3. Toxicity of various amyloid beta peptide species in cultured human blood-brain barrier endothelial cells: increased toxicity of dutch-type mutant

P B Eisenhauer, T A Davies, J M Wells, R J Johnson, R E Fine J Neurosci Res . 2000 Jun 15;60(6):804-10. doi: 10.1002/1097-4547(20000615)60:63.0.CO;2-1.
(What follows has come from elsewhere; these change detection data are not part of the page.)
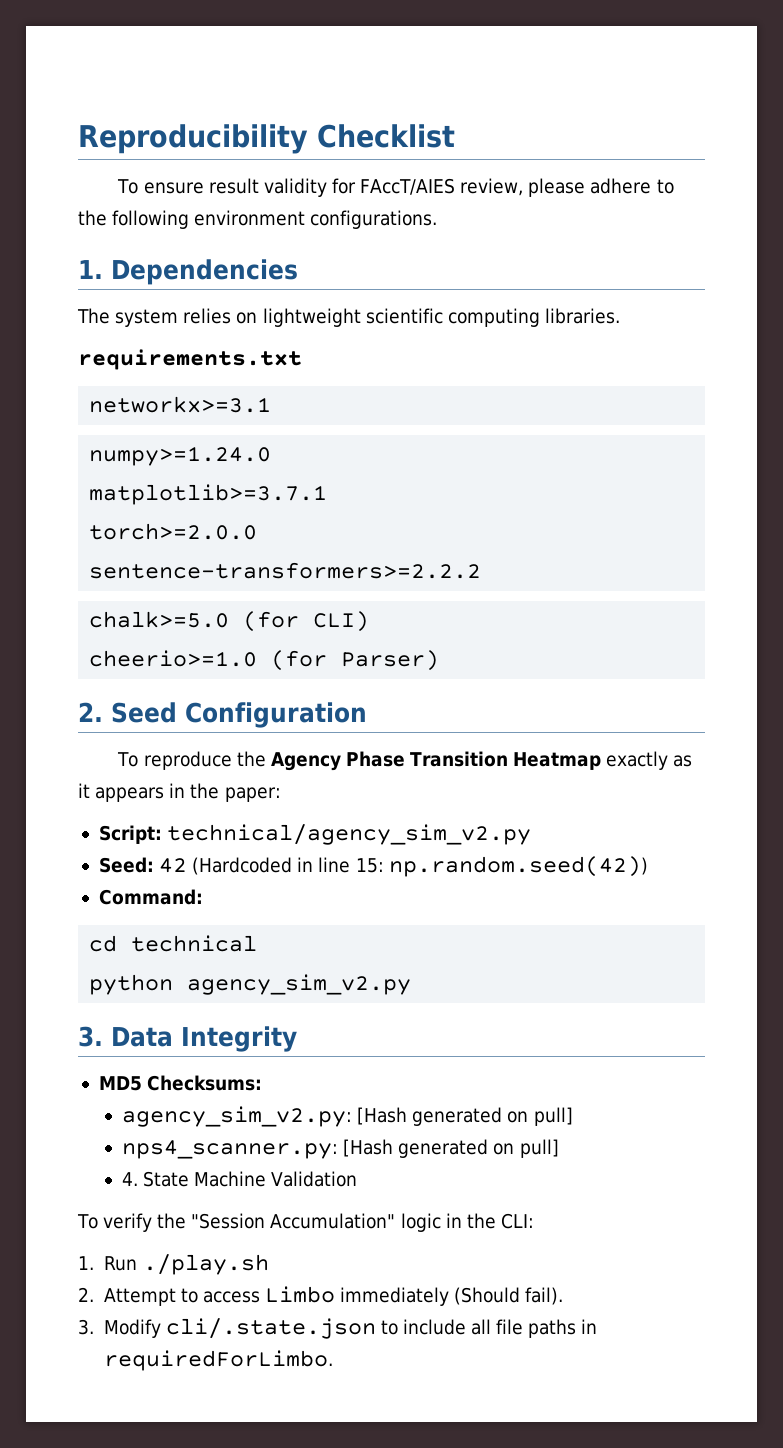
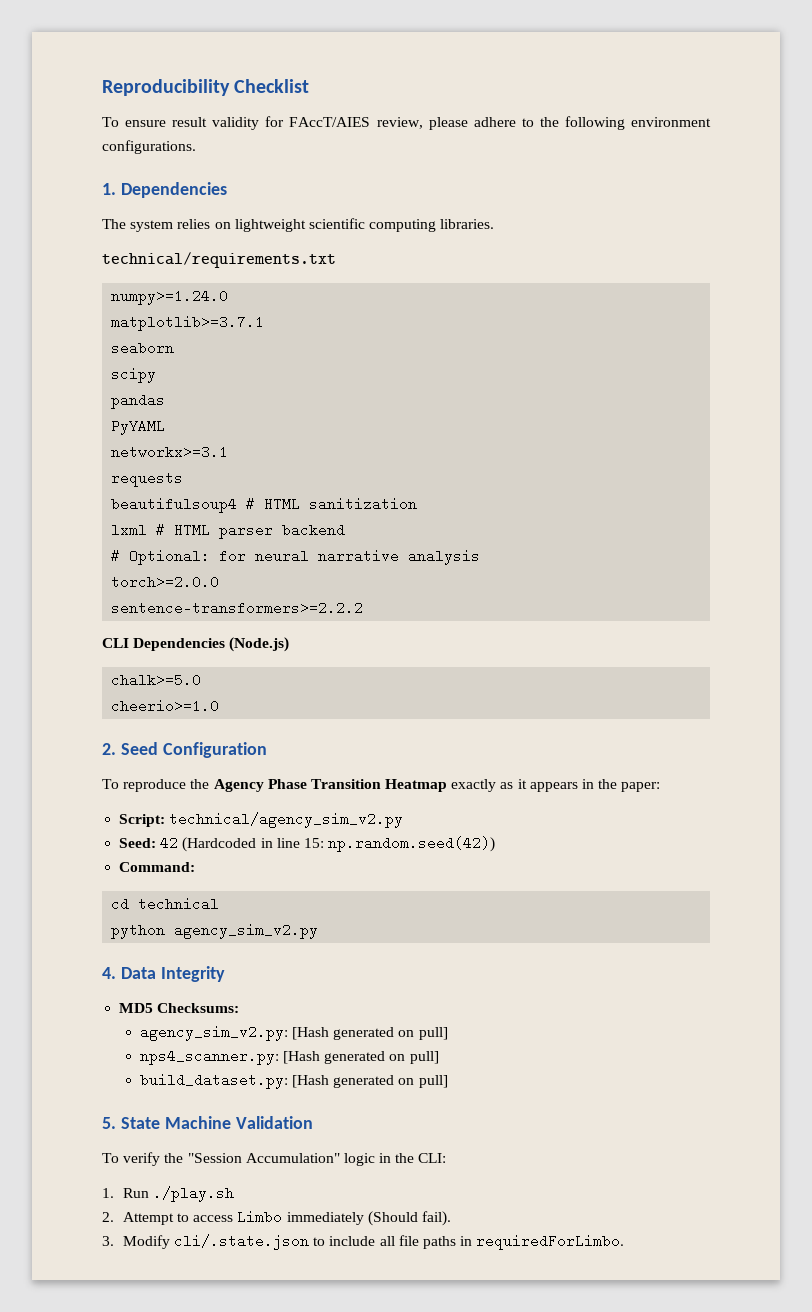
- requirements.txt
- networkx>=3.1
+ technical/requirements.txt
+ seaborn
+ scipy
+ pandas
+ PyYAML
+ networkx>=3.1
+ requests
+ beautifulsoup4 # HTML sanitization
+ lxml # HTML parser backend
+ # Optional: for neural narrative analysis
+ CLI Dependencies (Node.js)
- chalk>=5.0 (for CLI)
+ chalk>=5.0
- cheerio>=1.0 (for Parser)
+ cheerio>=1.0
- 3. Data Integrity
+ 4. Data Integrity
- 4. State Machine Validation
+ build_dataset.py: [Hash generated on pull]
+ 5. State Machine Validation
The amyloid beta peptide (A beta) is the major component of the neuritic and cerebrovascular amyloid plaques that are one of the characteristic features of Alzheimer's disease (AD). This peptide has been shown to be toxic to several relevant cell types, including neurons, cerebrovascular smooth muscle cells, and endothelial cells. We have studied the toxic effects of both soluble and aggregated species of A beta(1-40) and the mutation A beta(1-40)Glu-->Gln(22), which is the major species deposited in the cerebrovascular blood vessels of victims of hereditary cerebral hemorrhage with amyloidosis, Dutch type. We find that aggregates of both peptides, as well as of A beta(1-42) and A beta(25-35), are toxic to cultured human cerebrovascular endothelial cells (hBEC) obtained from the brain of a victim of AD (at doses lower than those that are toxic to CNS neurons or leptomeningeal smooth muscle cells). Soluble A beta(1-40) Gln(22) is equally toxic to hBEC, whereas wild-type A beta(1-40) is toxic only at higher doses. This toxicity is seen at the lowest dose of A beta(1-40) Gln (22) used, 20 nM. The soluble A beta(1-40)Gln(22) aggregates on the surface of the cells, in contrast to A beta(1-40), and its toxicity can be blocked both by an inhibitor of free radical formation and by Congo red, which inhibits amyloid fibril formation. We discuss the possibility that the enhanced toxicity of A beta(1-40)Gln(22) is mediated by a A beta receptor on the endothelial cells.